Subsequently, exosomes derived from macrophages, which were transfected with miR-34a-5p inhibitor or an miR-NC inhibitor and then treated with a PD-1 inhibitor or treated only with a PD-1 inhibitor, were added to cardiomyocytes. Exosome^{PD-1 inhibitor} induced cardiac senescence, while miR-34a-5p inhibition in macrophages significantly reduced the percentage of G0/G1-phase cells (figure 6A), the number of SA-β-gal-positive cells (figure 6B,C), and the expression of classical senescence-associated genes (figure 6D,E), while recovered the telomere length and telomerase activity (figure 6F,G). These results strongly supported that macrophage-derived exosomes with a PD-1 inhibitor exerted a pro-senescent effect partially through direct miR-34a-5p transfer.

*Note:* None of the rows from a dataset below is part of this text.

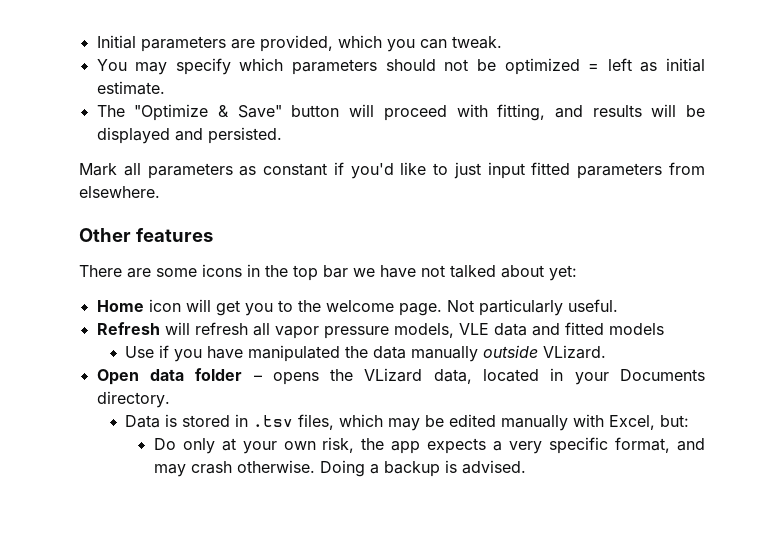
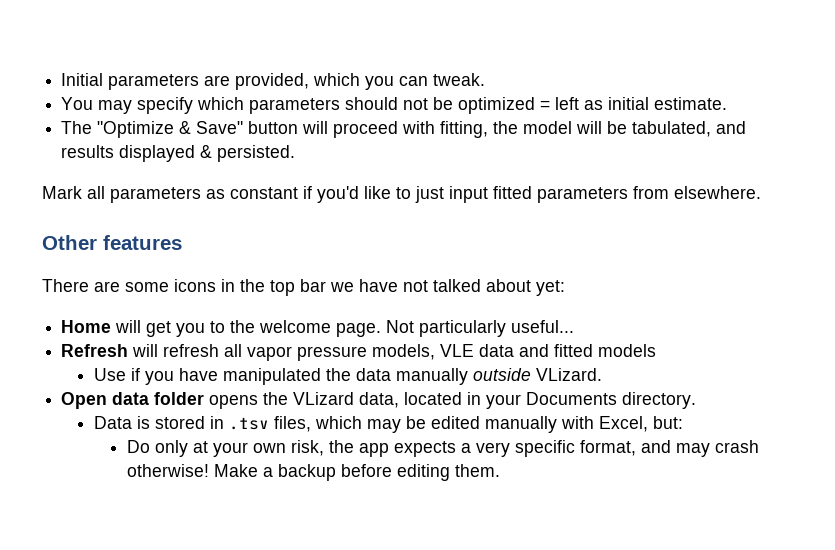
- The "Optimize & Save" button will proceed with fitting, and results will be displayed and persisted.
+ The "Optimize & Save" button will proceed with fitting, the model will be tabulated, and results displayed & persisted.
- Home icon will get you to the welcome page.
+ Home will get you to the welcome page.
- Not particularly useful.
+ Not particularly useful...
- Open data folder – opens the VLizard data, located in your Documents directory.
+ Open data folder opens the VLizard data, located in your Documents directory.
- Do only at your own risk, the app expects a very specific format, and may crash otherwise. Doing a backup is advised.
+ Do only at your own risk, the app expects a very specific format, and may crash otherwise! Make a backup before editing them.

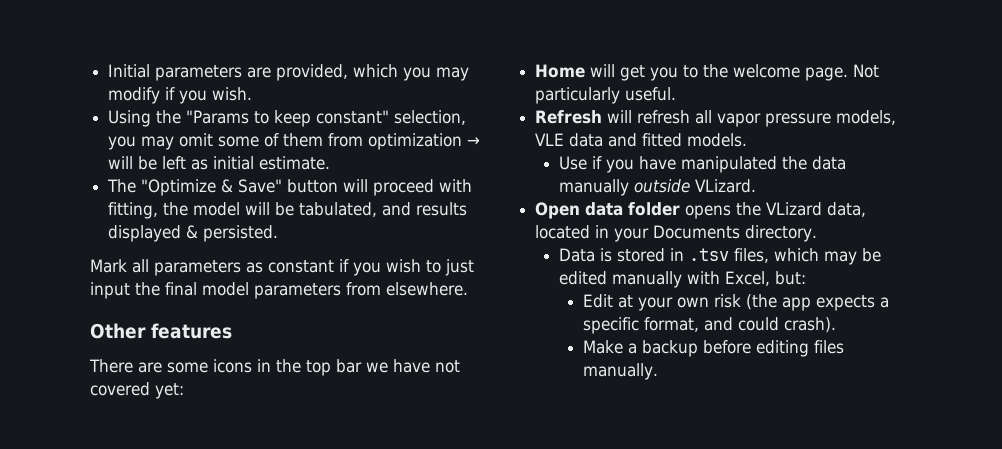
- Initial parameters are provided, which you can tweak.
- You may specify which parameters should not be optimized = left as initial estimate.
+ Initial parameters are provided, which you may modify if you wish.
+ Using the "Params to keep constant" selection, you may omit some of them from optimization → will be left as initial estimate.
- Mark all parameters as constant if you'd like to just input fitted parameters from elsewhere.
+ Mark all parameters as constant if you wish to just input the final model parameters from elsewhere.
- There are some icons in the top bar we have not talked about yet:
+ There are some icons in the top bar we have not covered yet:
- Not particularly useful...
+ Not particularly useful.
- Refresh will refresh all vapor pressure models, VLE data and fitted models
+ Refresh will refresh all vapor pressure models, VLE data and fitted models.
- Do only at your own risk, the app expects a very specific format, and may crash otherwise! Make a backup before editing them.
+ Edit at your own risk (the app expects a specific format, and could crash).
+ Make a backup before editing files manually.

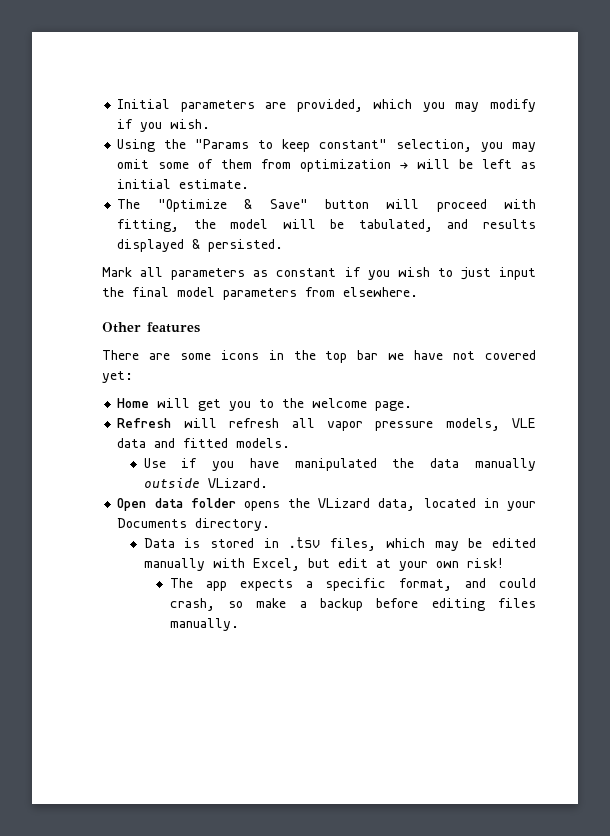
- Not particularly useful.
- Data is stored in .tsv files, which may be edited manually with Excel, but:
- Edit at your own risk (the app expects a specific format, and could crash).
- Make a backup before editing files manually.
+ Data is stored in .tsv files, which may be edited manually with Excel, but edit at your own risk!
+ The app expects a specific format, and could crash, so make a backup before editing files manually.

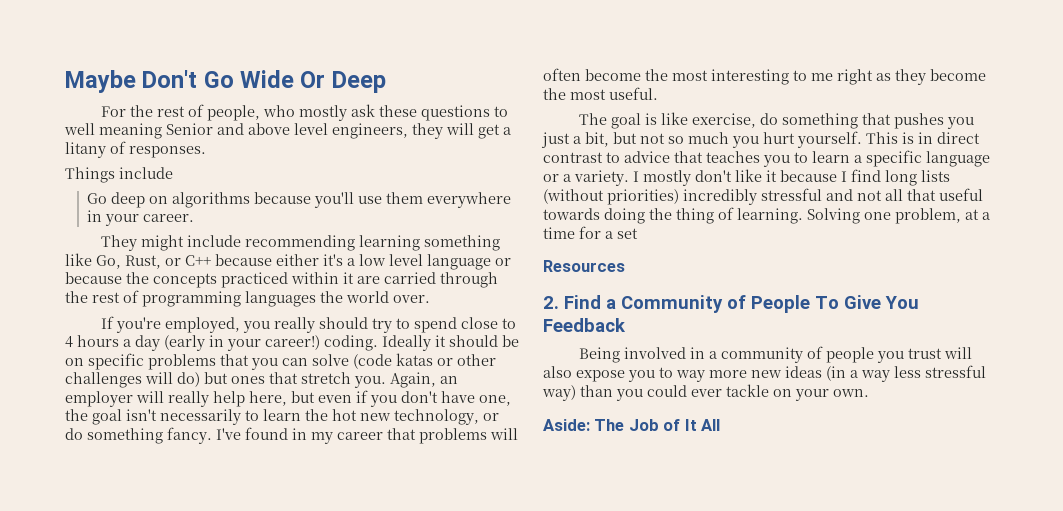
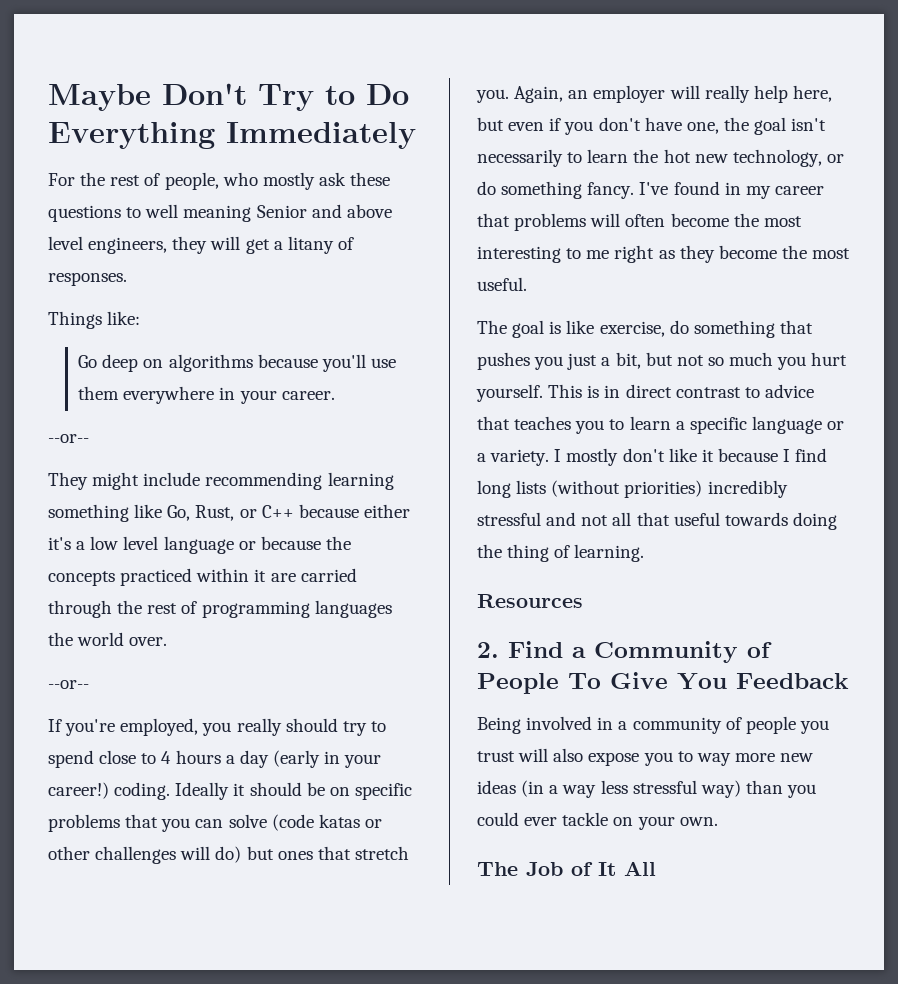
- Maybe Don't Go Wide Or Deep
+ Maybe Don't Try to Do Everything Immediately
- Things include
+ Things like:
  Go deep on algorithms because you'll use them everywhere in your career.
+ --or--
  They might include recommending learning something like Go, Rust, or C++ because either it's a low level language or because the concepts practiced within it are carried through the rest of programming languages the world over.
+ --or--
- Solving one problem, at a time for a set
- Aside: The Job of It All
+ The Job of It All

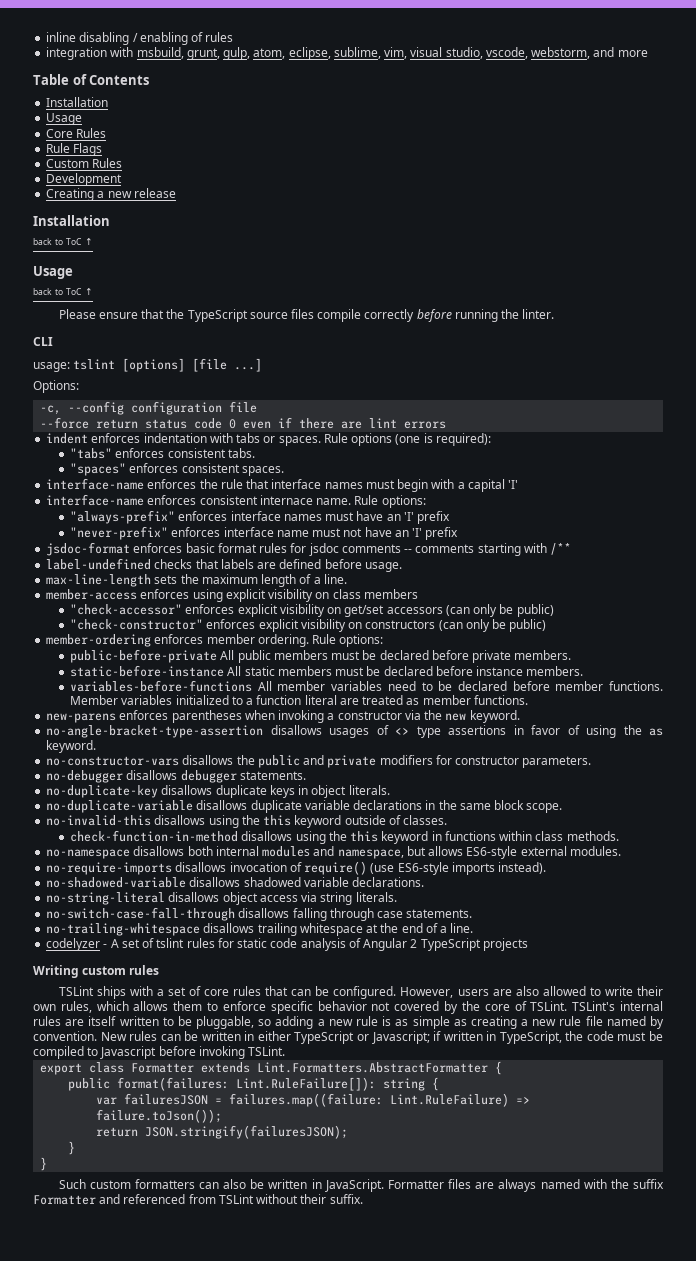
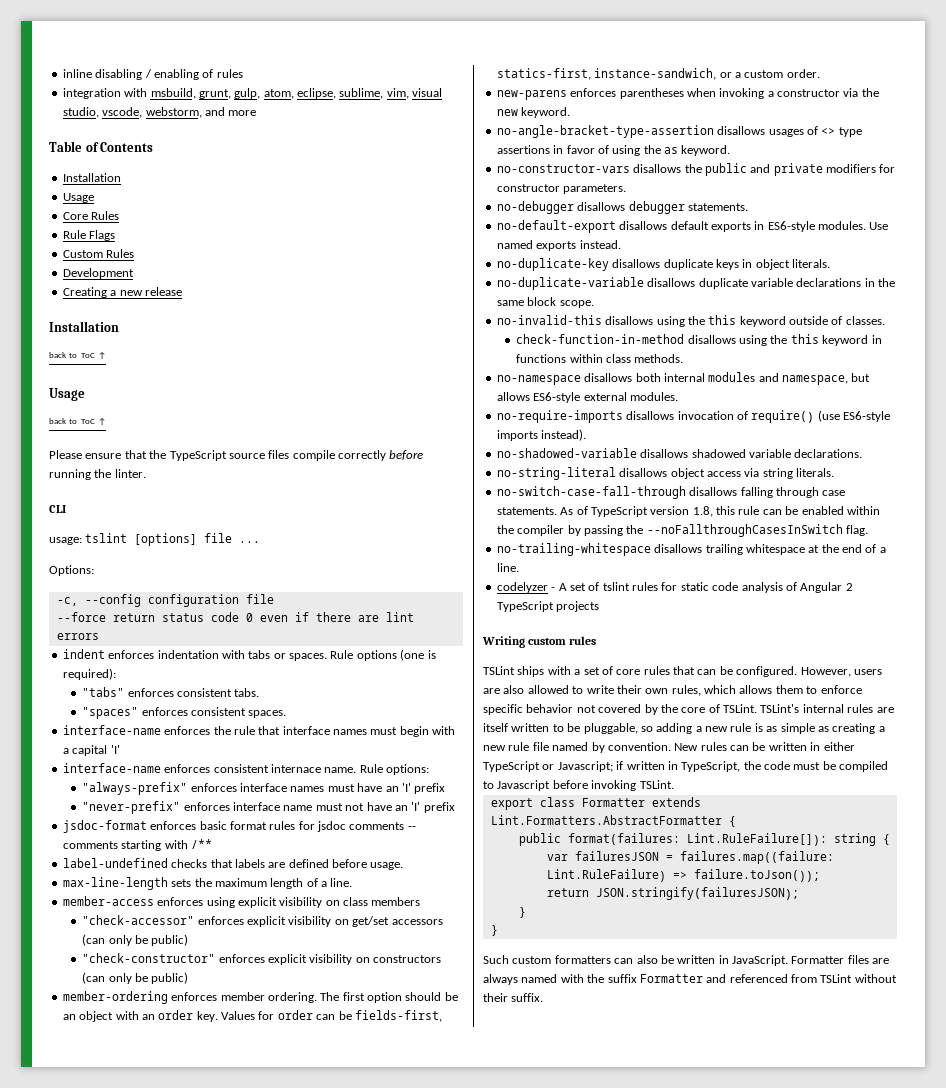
- usage: tslint [options] [file ...]
+ usage: tslint [options] file ...
- member-ordering enforces member ordering. Rule options:
- public-before-private All public members must be declared before private members.
- static-before-instance All static members must be declared before instance members.
- variables-before-functions All member variables need to be declared before member functions. Member variables initialized to a function literal are treated as member functions.
+ member-ordering enforces member ordering. The first option should be an object with an order key. Values for order can be fields-first, statics-first, instance-sandwich, or a custom order.
+ no-default-export disallows default exports in ES6-style modules. Use named exports instead.
+ As of TypeScript version 1.8, this rule can be enabled within the compiler by passing the --noFallthroughCasesInSwitch flag.

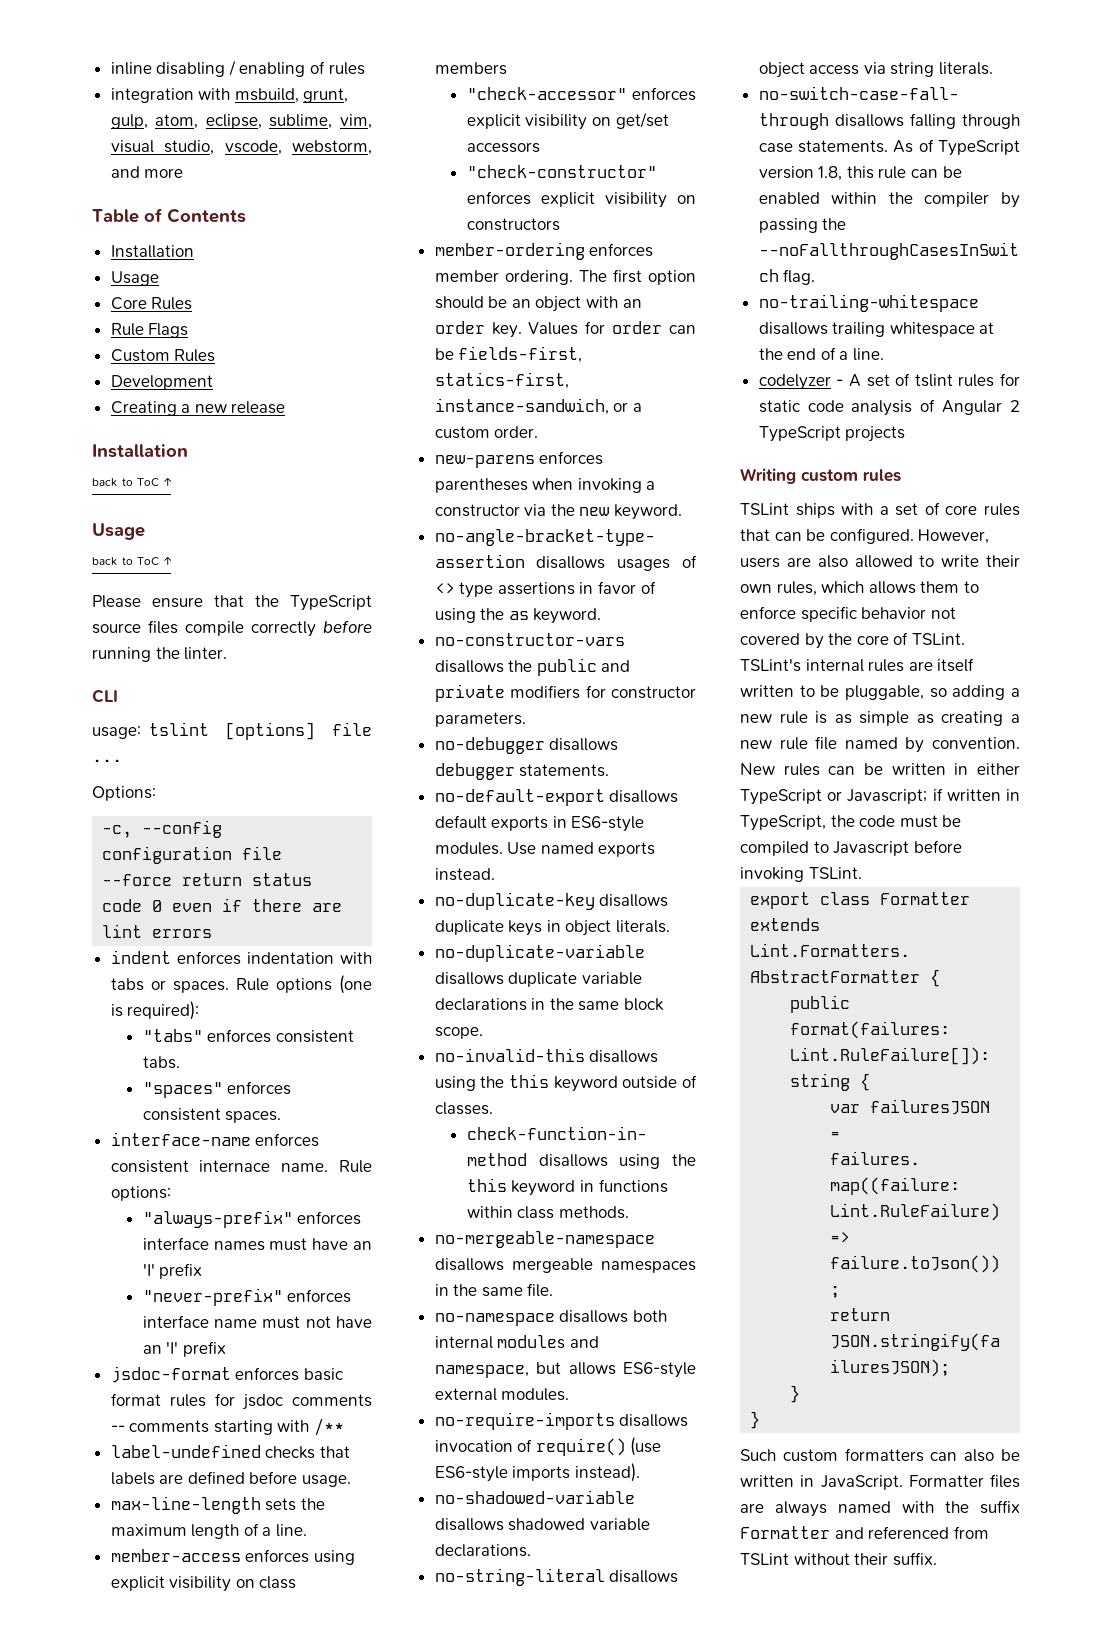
- interface-name enforces the rule that interface names must begin with a capital 'I'
- "check-accessor" enforces explicit visibility on get/set accessors (can only be public)
+ "check-accessor" enforces explicit visibility on get/set accessors
- "check-constructor" enforces explicit visibility on constructors (can only be public)
+ "check-constructor" enforces explicit visibility on constructors
+ no-mergeable-namespace disallows mergeable namespaces in the same file.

To identify the target genes of miR-34a-5p regulation, the bioinformatics database was used to speculate a putative binding site between miR-34a-5p and PNUTS (online supplemental figure S2A), which was confirmed by the dual-luciferase gene reporter assay. The relative luciferase activity was significantly weakened in the WT PNUTS+miR-34a-5p mimic group (online supplemental figure S2B). The cardiomyocytes were treated with exosome^{PD-1 inhibitor} to investigate the regulatory effect of exosomal-delivered miR-34a-5p on PNUTS expression in cardiomyocytes; the untreated cardiomyocytes were used as control. As expected, exosome^{PD-1 inhibitor} markedly inhibited PNUTS expression in cardiomyocytes, while the inhibition of miR-34a-5p in macrophages rescued the expression of PNUTS (online supplemental figure S2C,D). These data suggested that PNUTS were genuine targets of miR-34a-5p in cardiomyocytes.

Ad-PNUTS transfection enforced PNUTS overexpression in cardiomyocytes to explore the role of PNUTS in exosome^{PD-1 inhibitor} -induced senescence, which was confirmed by qRT-PCR (figure 7A) and western blot analysis (figure 7B,C). Cardiomyocytes were transfected with Ad- PNUTS or Ad-Ctrl as control, and treated with exosome^{PD-1 inhibitor}. In parallel, cardiomyocytes were treated with exosome^{PD-1 inhibitor}. The untreated cardiomyocytes were used as control. PNUTS overexpression restrained the pro-senescent effects of exosome^{PD-1 inhibitor}, decreasing the percentage of G0/G1-phase cells (figure 7D), the number of SA-β-gal-positive cells (figure 7E,F), and the expression of classical senescence-associated genes p21 and p16 (figure 7G,H). Meanwhile, it increased the telomere length and telomerase activity (figure 7I,J).